### What the task asks:
The result should be a faithful copy of every entry below, with the pictures left out.

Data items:
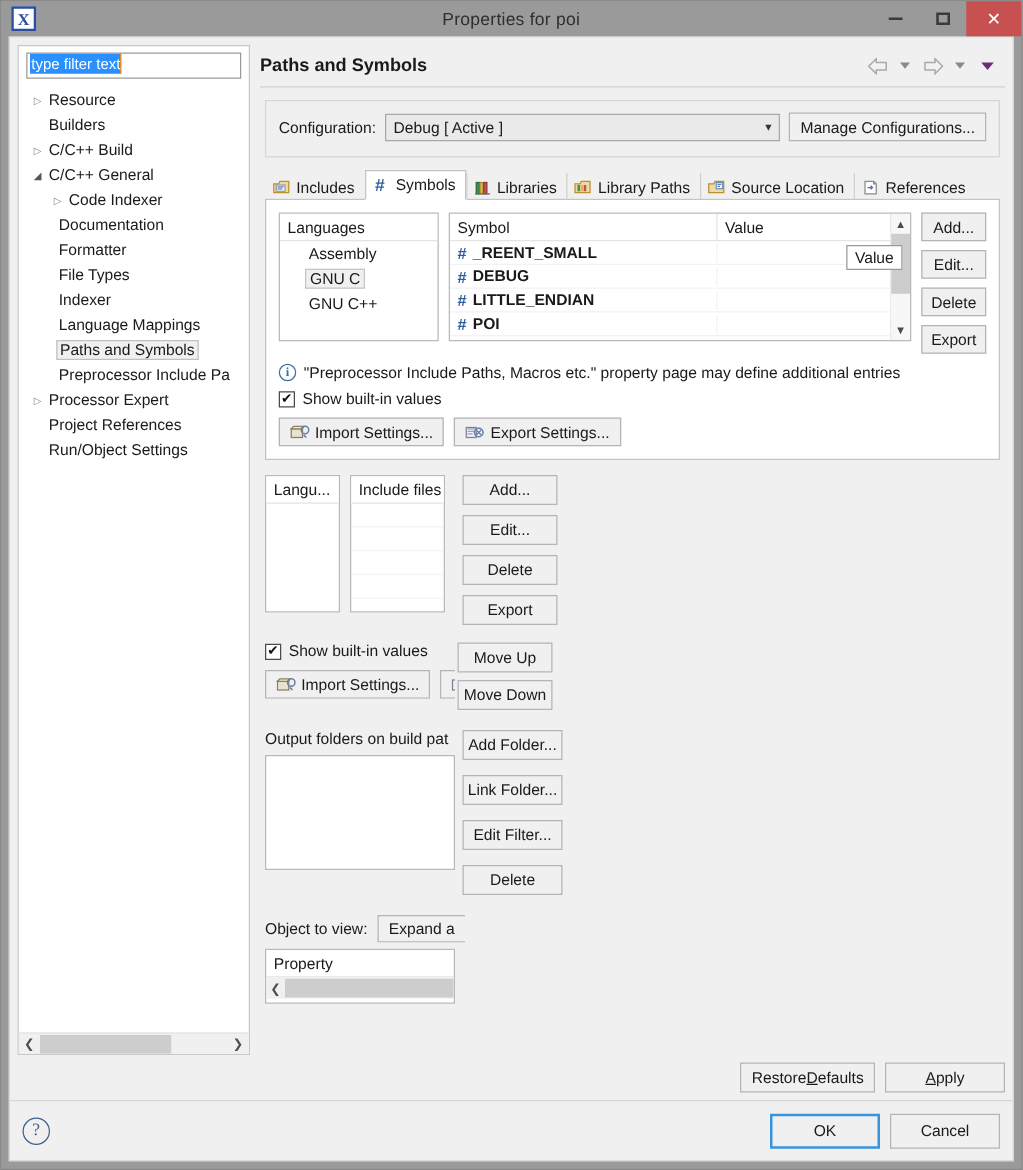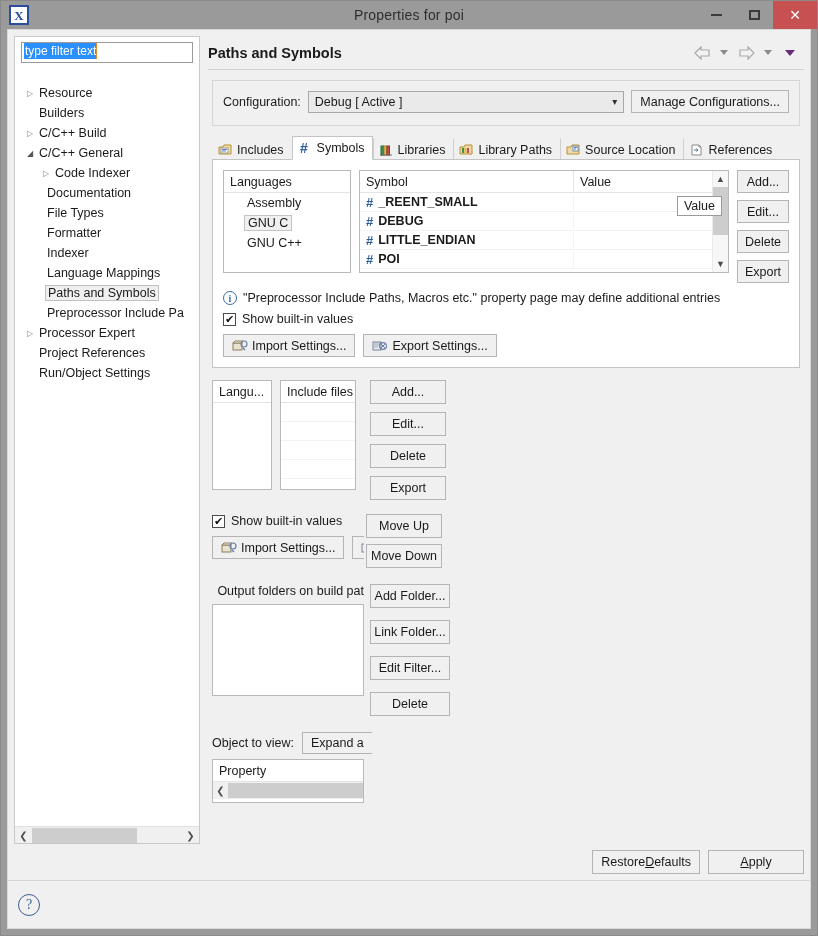--- a/index.html
+++ b/index.html
@@ -81,7 +81,6 @@
     border: 1px solid #c8c8c8;
     display: flex; flex-direction: column;
     overflow: hidden;
-    gap: 13px;
   }
   .filter-wrap { padding: 5px 6px 3px 6px; }
   .filter-input {

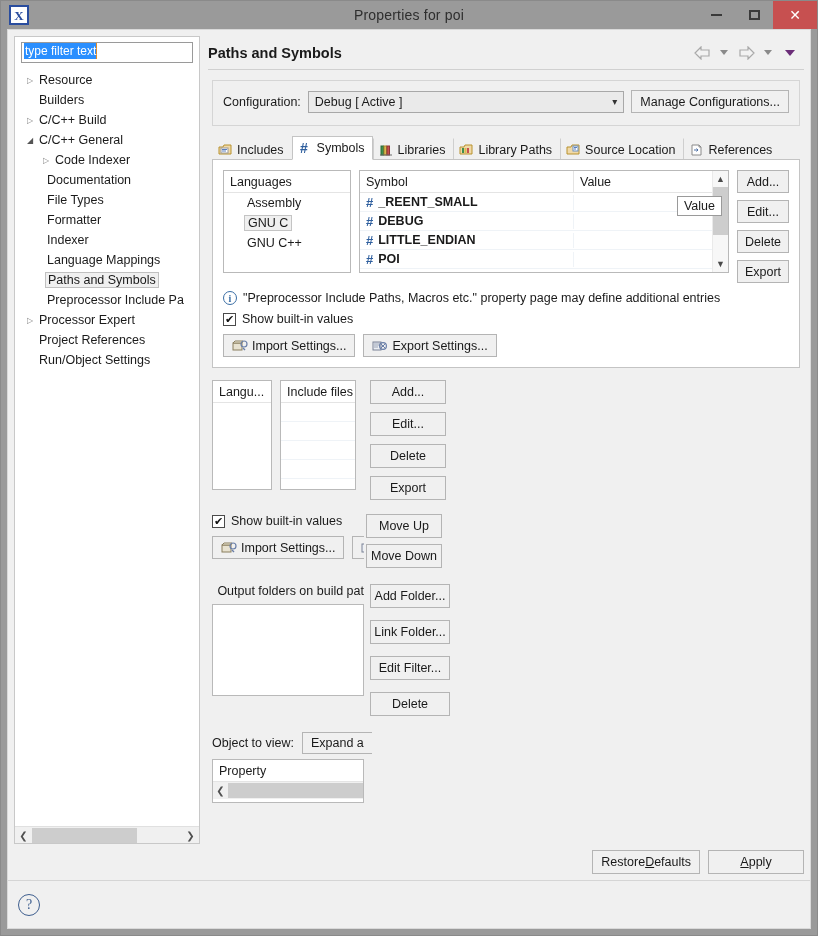--- a/index.html
+++ b/index.html
@@ -480,10 +480,10 @@
               <span class="tlabel">Documentation</span>
             </div>
             <div class="tnode d2">
+              <span class="tlabel">Formatter</span>
+            </div>
+            <div class="tnode d2">
               <span class="tlabel">File Types</span>
-            </div>
-            <div class="tnode d2">
-              <span class="tlabel">Formatter</span>
             </div>
             <div class="tnode d2">
               <span class="tlabel">Indexer</span>

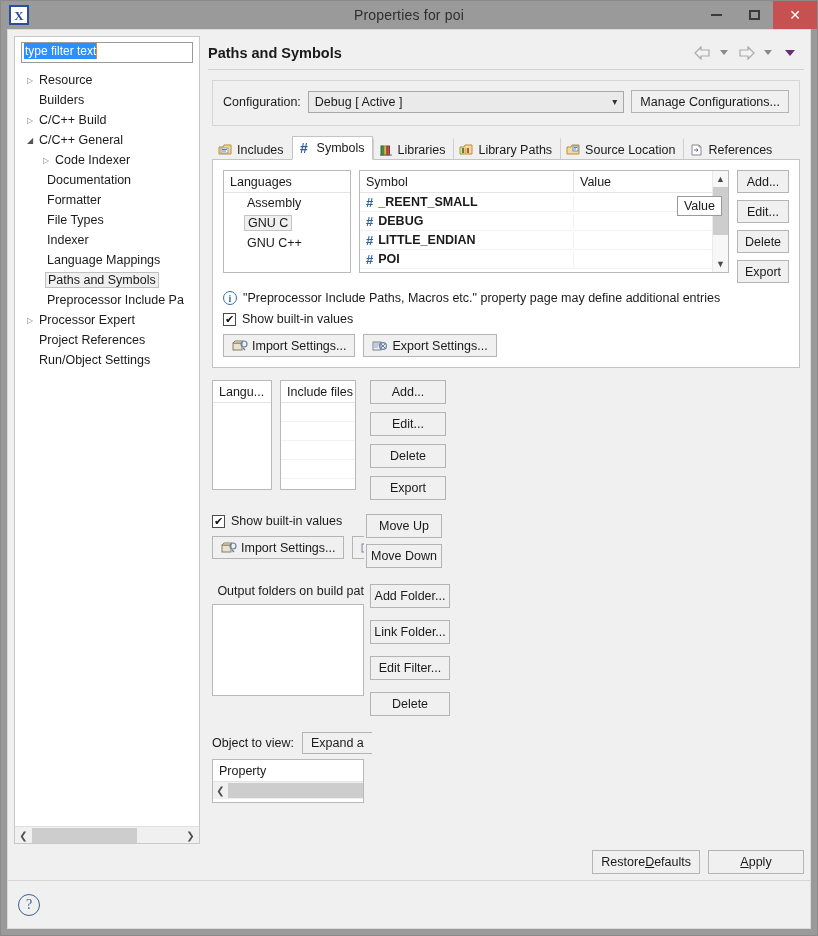--- a/index.html
+++ b/index.html
@@ -377,7 +377,7 @@
   .mv-stack .btn { width: 76px; height: 24px; }
 
   
-  .sec3 { margin-top: 16px; text-align: right; }
+  .sec3 { margin-top: 16px; }
   .sec3-row { display: flex; align-items: flex-start; }
   .of-col { width: 152px; flex: 0 0 152px; }
   .of-label { font-size: 12.5px; white-space: nowrap; overflow: hidden; height: 17px; }

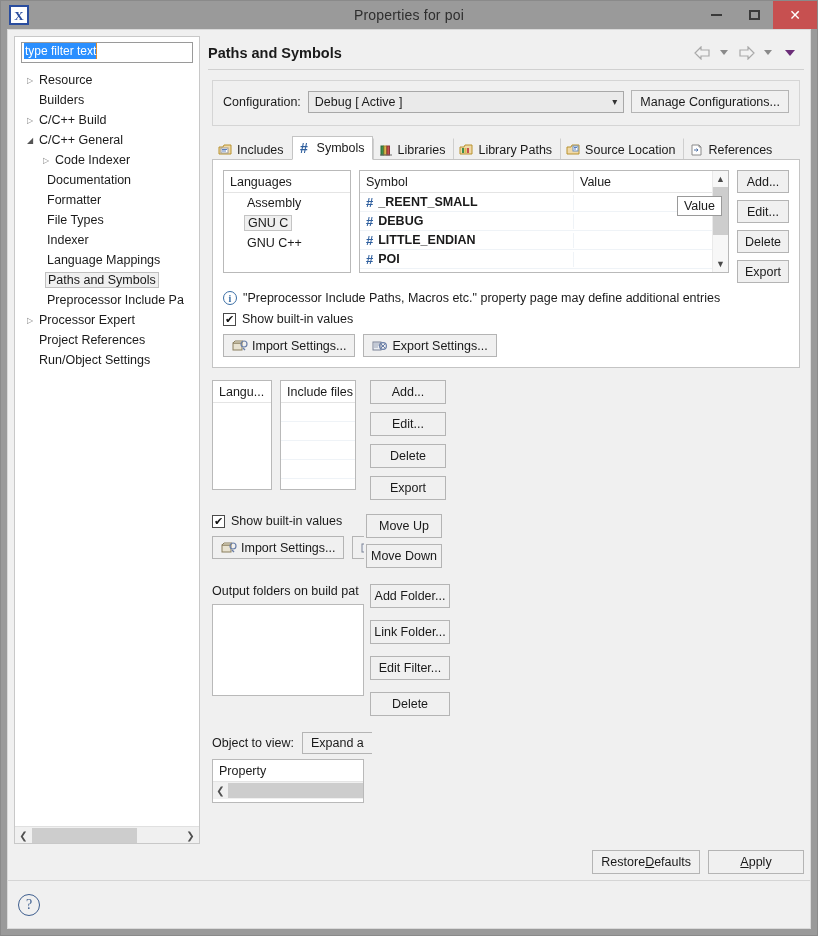--- a/index.html
+++ b/index.html
@@ -824,6 +824,10 @@
 
     <div class="footer">
       <div class="help-ico">?</div>
+      <div class="footer-btns">
+        <div class="btn default">OK</div>
+        <div class="btn">Cancel</div>
+      </div>
     </div>
   </div>
 </div>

### Output of the task:
--- a/index.html
+++ b/index.html
@@ -81,7 +81,6 @@
     border: 1px solid #c8c8c8;
     display: flex; flex-direction: column;
     overflow: hidden;
-    gap: 13px;
   }
   .filter-wrap { padding: 5px 6px 3px 6px; }
   .filter-input {

--- a/index.html
+++ b/index.html
@@ -480,10 +480,10 @@
               <span class="tlabel">Documentation</span>
             </div>
             <div class="tnode d2">
+              <span class="tlabel">Formatter</span>
+            </div>
+            <div class="tnode d2">
               <span class="tlabel">File Types</span>
-            </div>
-            <div class="tnode d2">
-              <span class="tlabel">Formatter</span>
             </div>
             <div class="tnode d2">
               <span class="tlabel">Indexer</span>

--- a/index.html
+++ b/index.html
@@ -377,7 +377,7 @@
   .mv-stack .btn { width: 76px; height: 24px; }
 
   
-  .sec3 { margin-top: 16px; text-align: right; }
+  .sec3 { margin-top: 16px; }
   .sec3-row { display: flex; align-items: flex-start; }
   .of-col { width: 152px; flex: 0 0 152px; }
   .of-label { font-size: 12.5px; white-space: nowrap; overflow: hidden; height: 17px; }

--- a/index.html
+++ b/index.html
@@ -824,6 +824,10 @@
 
     <div class="footer">
       <div class="help-ico">?</div>
+      <div class="footer-btns">
+        <div class="btn default">OK</div>
+        <div class="btn">Cancel</div>
+      </div>
     </div>
   </div>
 </div>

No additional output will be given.